We will create new time shifted column with Close price in the same dataframe.
time_shift = 100 # number of datapoints that will be shifted
df['Shifted Close'] = df['Close'].shift(time_shift) # move this by n time datapoints
df.head(3) # quickly check the extended dataframe
Date | Open | High | Low | Close | Adj Close | Volume | Shifted Close | |
---|---|---|---|---|---|---|---|---|
0 | 2017-10-02 | 171.389999 | 171.869995 | 168.750000 | 169.470001 | 169.470001 | 13392300 | NaN |
1 | 2017-10-03 | 169.300003 | 170.729996 | 169.199997 | 169.960007 | 169.960007 | 8190300 | NaN |
2 | 2017-10-04 | 169.830002 | 170.669998 | 168.289993 | 168.419998 | 168.419998 | 12127900 | NaN |
Visualize both regular and time shifted time series for whole historical date range.
plt.figure(figsize=(15,7))
plt.title('Price chart (Close) ' + ticker)
plt.plot(df['Date'], df['Close'], label="non-shifted Close", alpha=0.99, linewidth=1) # last "day/period" for regular price,
plt.plot(df['Date'], df['Shifted Close'], label="shifted Close", alpha=0.5, linewidth=0.5) # just limits shifted lagging price ahead
# for the shifted time series, the time axis is the same, so we will keep it the same as the original time series
# and since the time shifted series is "one period" ahead, then we have to plot whole period before our period
plt.legend(loc='upper left')
plt.show()
Visualize both regular and time shifted time series for shifting period only.

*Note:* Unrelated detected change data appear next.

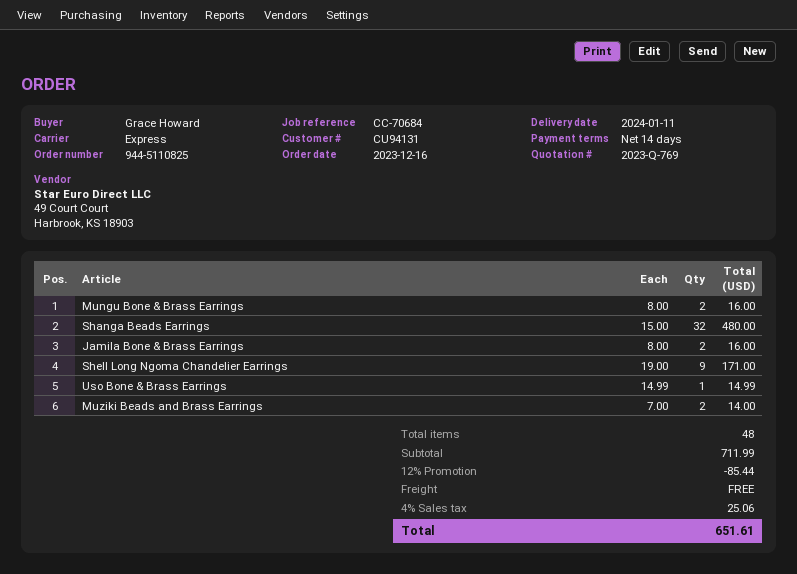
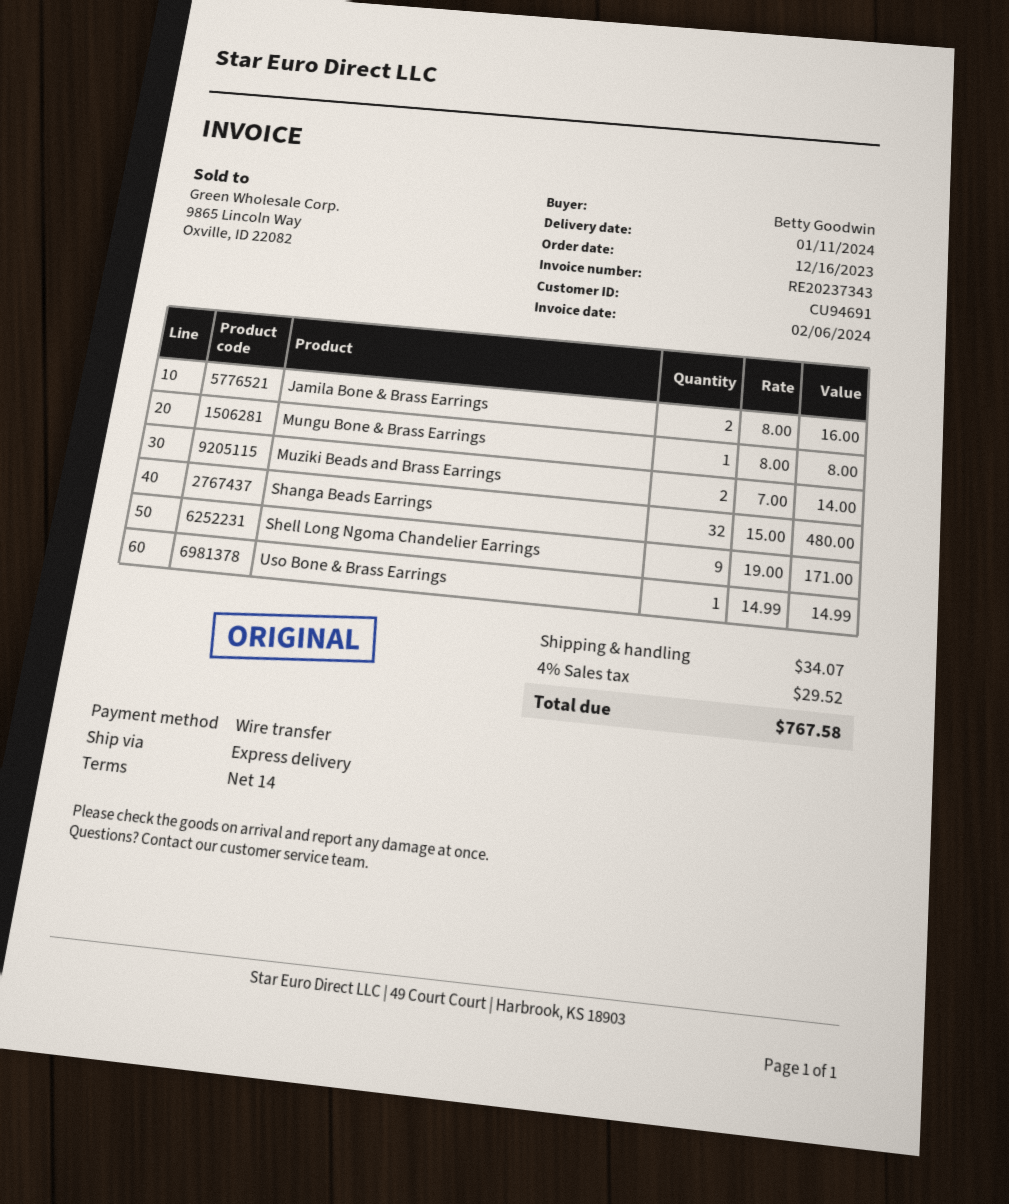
customer number: CU94131 -> CU94691
ordered by: Grace Howard -> Betty Goodwin
Mungu Bone & Brass Earrings: 2 x 8.00 = 16.00 -> 1 x 8.00 = 8.00
discount: 12% = 85.44 -> none
shipping: 0.00 -> 34.07
tax: 4% = 25.06 -> 4% = 29.52
total: 651.61 -> 767.58

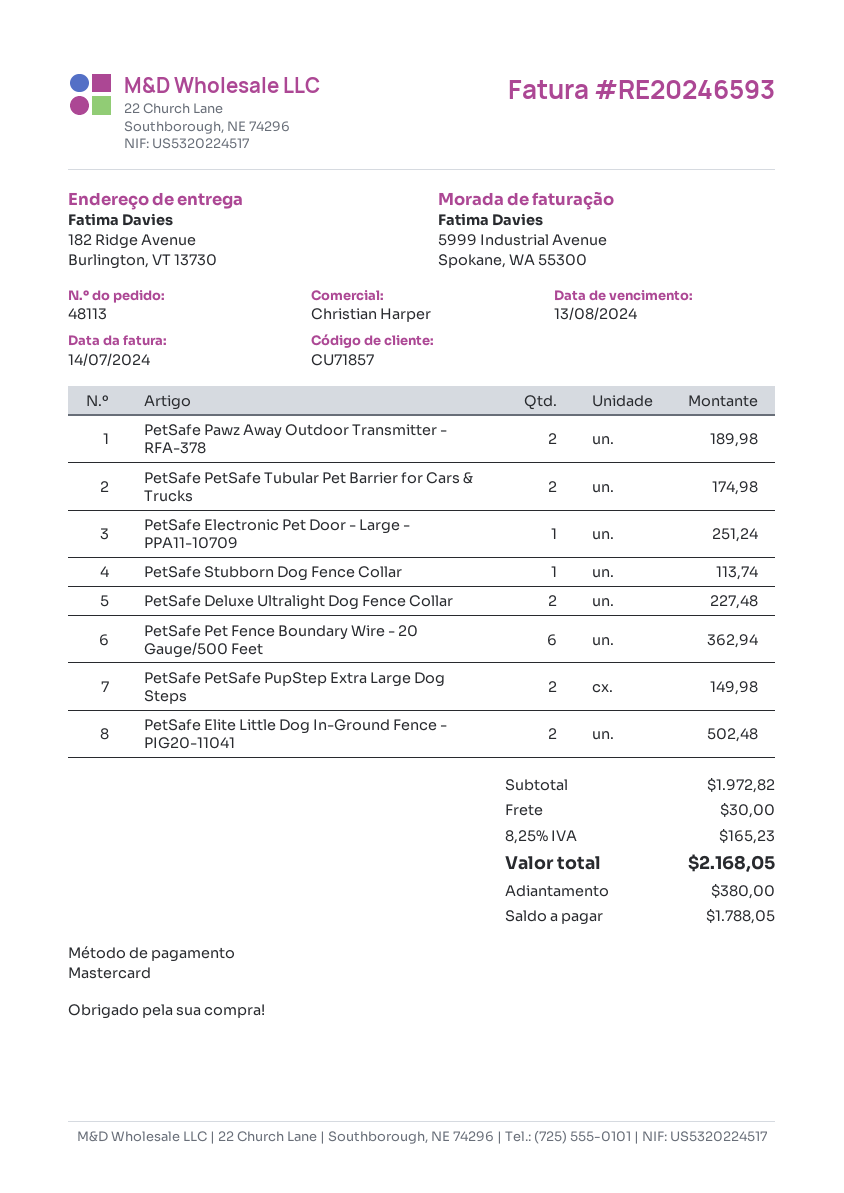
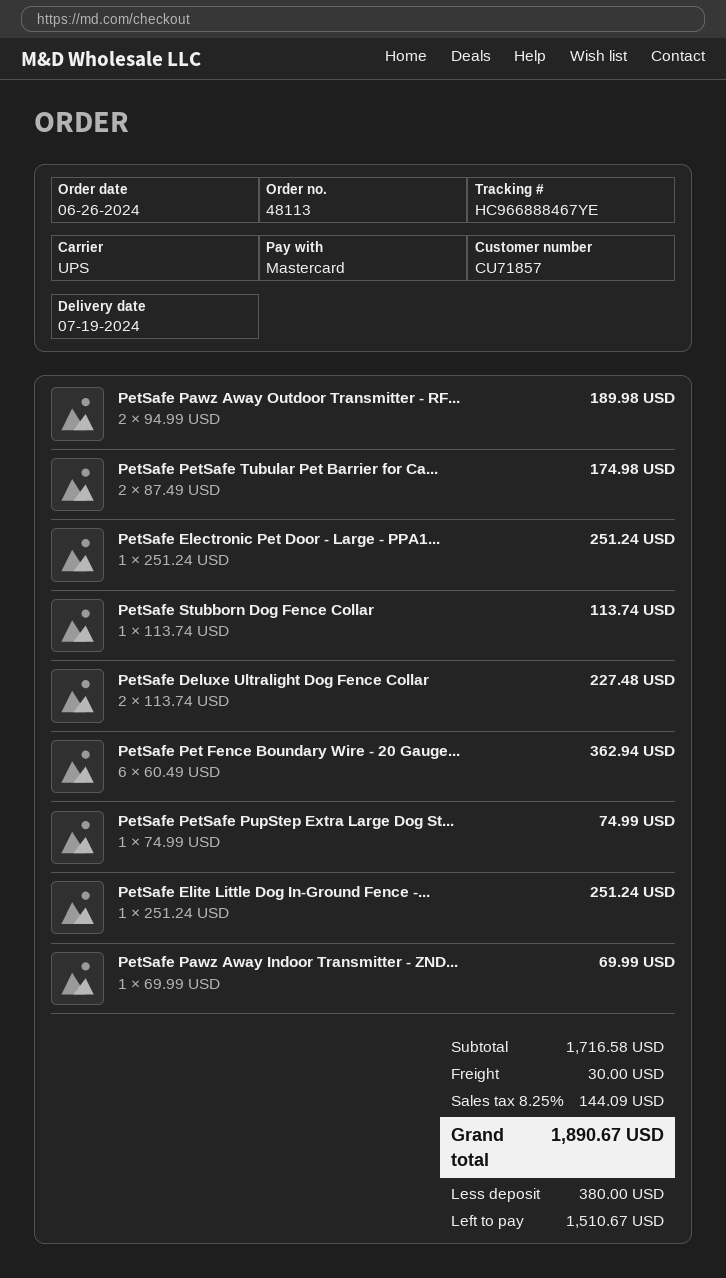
PetSafe PetSafe PupStep Extra Large Dog Steps: 2 for 149.98 -> 1 for 74.99
PetSafe Elite Little Dog In-Ground Fence - PIG20-11041: 2 for 502.48 -> 1 for 251.24
PetSafe Pawz Away Indoor Transmitter - ZND...: none -> 1 for 69.99
subtotal: 1972.82 -> 1716.58
tax: 8.25% = 165.23 -> 8.25% = 144.09
total: 2168.05 -> 1890.67
balance: 1788.05 -> 1510.67

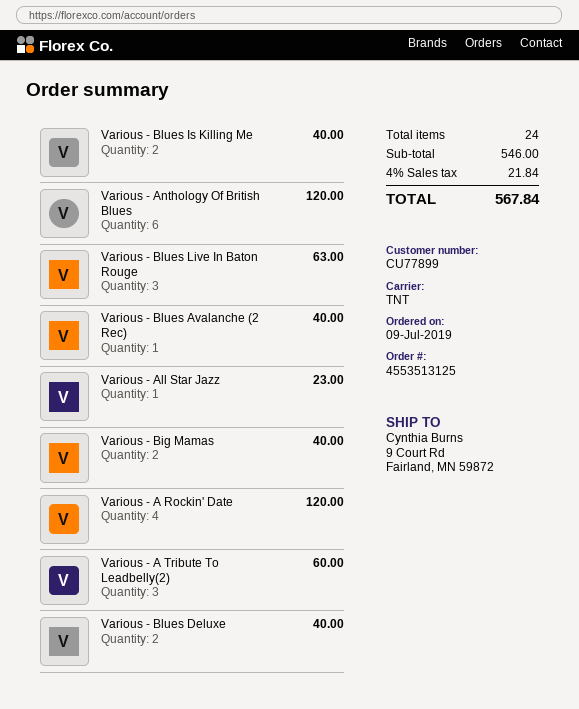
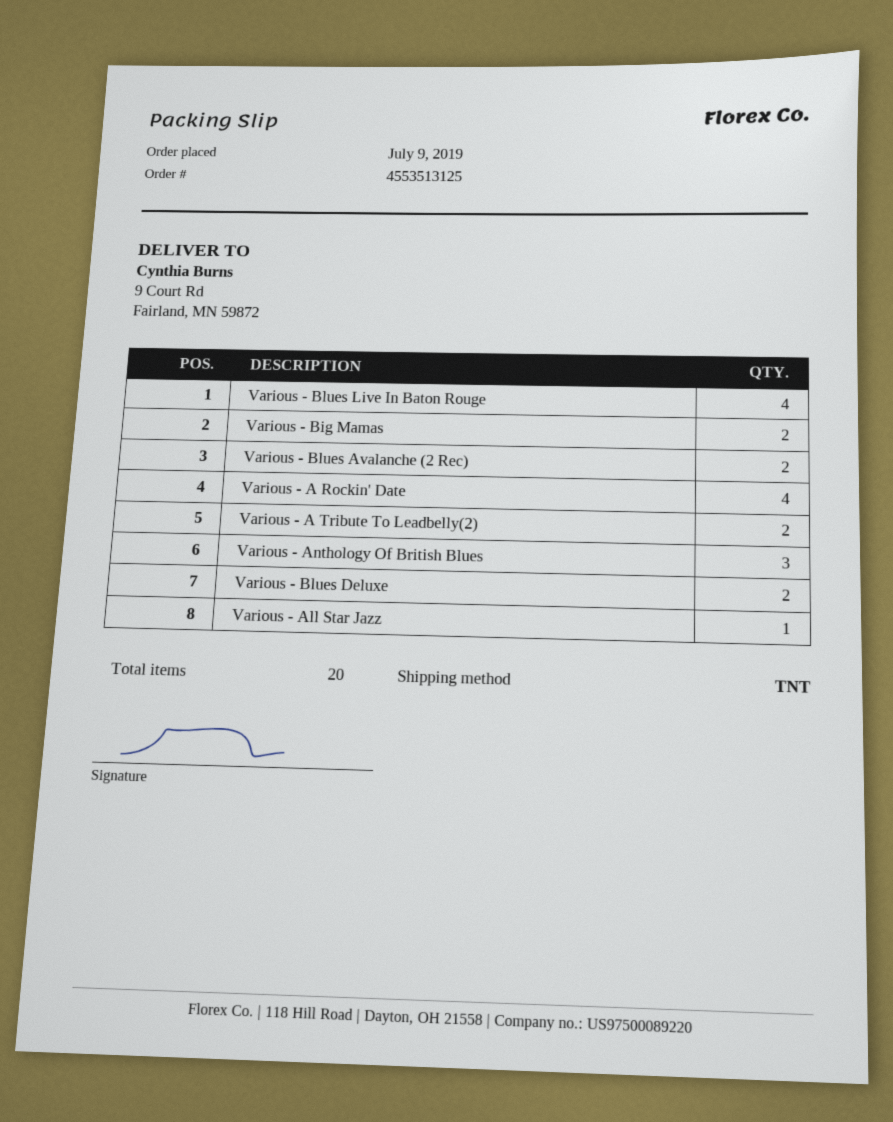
Various - Blues Is Killing Me: 2 -> none
Various - Anthology Of British Blues: 6 -> 3
Various - Blues Live In Baton Rouge: 3 -> 4
Various - Blues Avalanche (2 Rec): 1 -> 2
Various - A Tribute To Leadbelly(2): 3 -> 2
total quantity: 24 -> 20

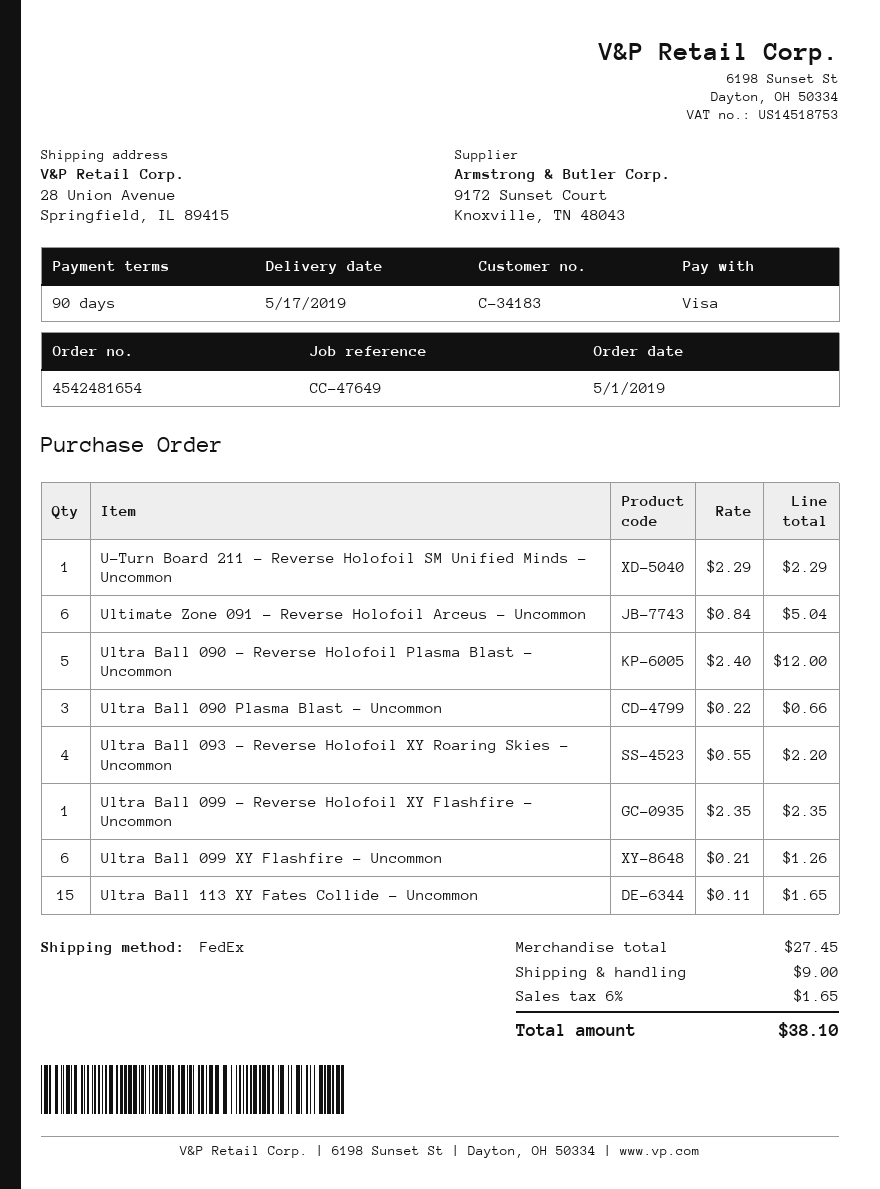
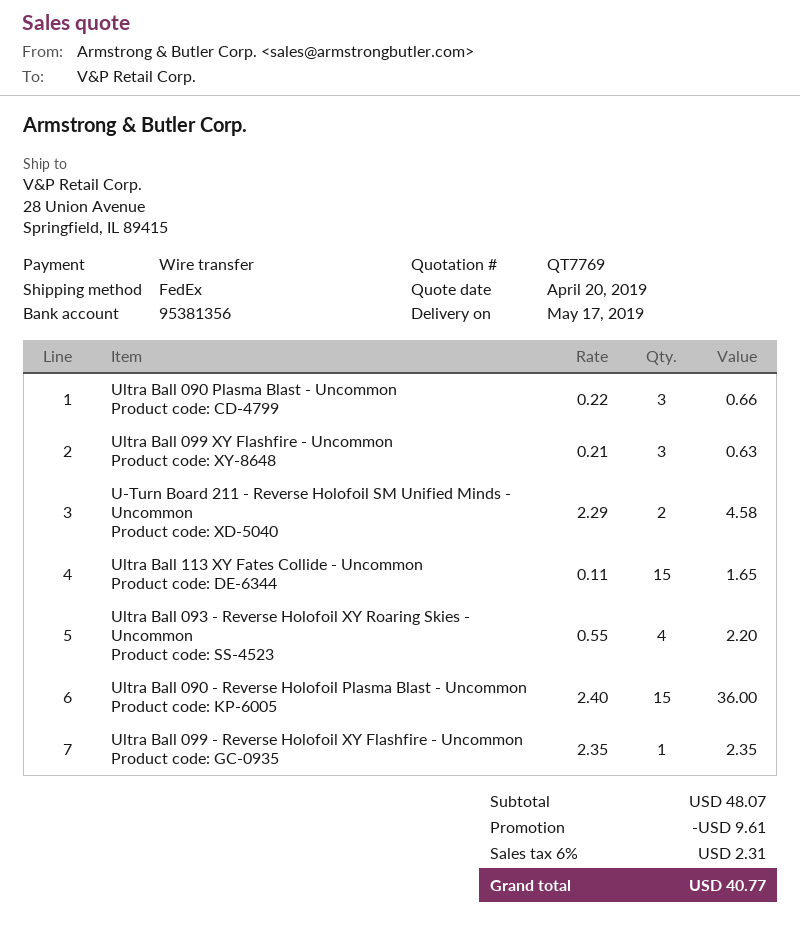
payment method: Visa -> bank transfer
U-Turn Board 211 - Reverse Holofoil SM Unified Minds - Uncommon: 1 x 2.29 = 2.29 -> 2 x 2.29 = 4.58
Ultimate Zone 091 - Reverse Holofoil Arceus - Uncommon: 6 x 0.84 = 5.04 -> none
Ultra Ball 090 - Reverse Holofoil Plasma Blast - Uncommon: 5 x 2.40 = 12.00 -> 15 x 2.40 = 36.00
Ultra Ball 099 XY Flashfire - Uncommon: 6 x 0.21 = 1.26 -> 3 x 0.21 = 0.63
subtotal: 27.45 -> 48.07
discount: none -> 9.61
shipping: 9.00 -> none
tax: 6% = 1.65 -> 6% = 2.31
total: 38.10 -> 40.77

This might be rather useful for visualization of periodical time series.
plt.figure(figsize=(15,7))
plt.title('Price chart (Close) ' + ticker)
plt.plot(df['Date'][-time_shift:],
df['Close'][-time_shift:],
label="non-shifted Close",
alpha=0.99, linewidth=1) # last "day/period" for regular price
plt.plot(df['Date'][-time_shift:],
df['Shifted Close'][-time_shift:],
label="shifted Close",
alpha=0.5, linewidth=0.5) # limits shifted lagging price ahead
# for the shifted time series, the time axis is the same, so we will keep it the same as the original time series
# and since the time shifted series is one period ahead, then we have to plot whole period before our period
plt.legend(loc='upper left')
plt.show()
From the above plot we can clearly see trend differences for the past period/study time interval.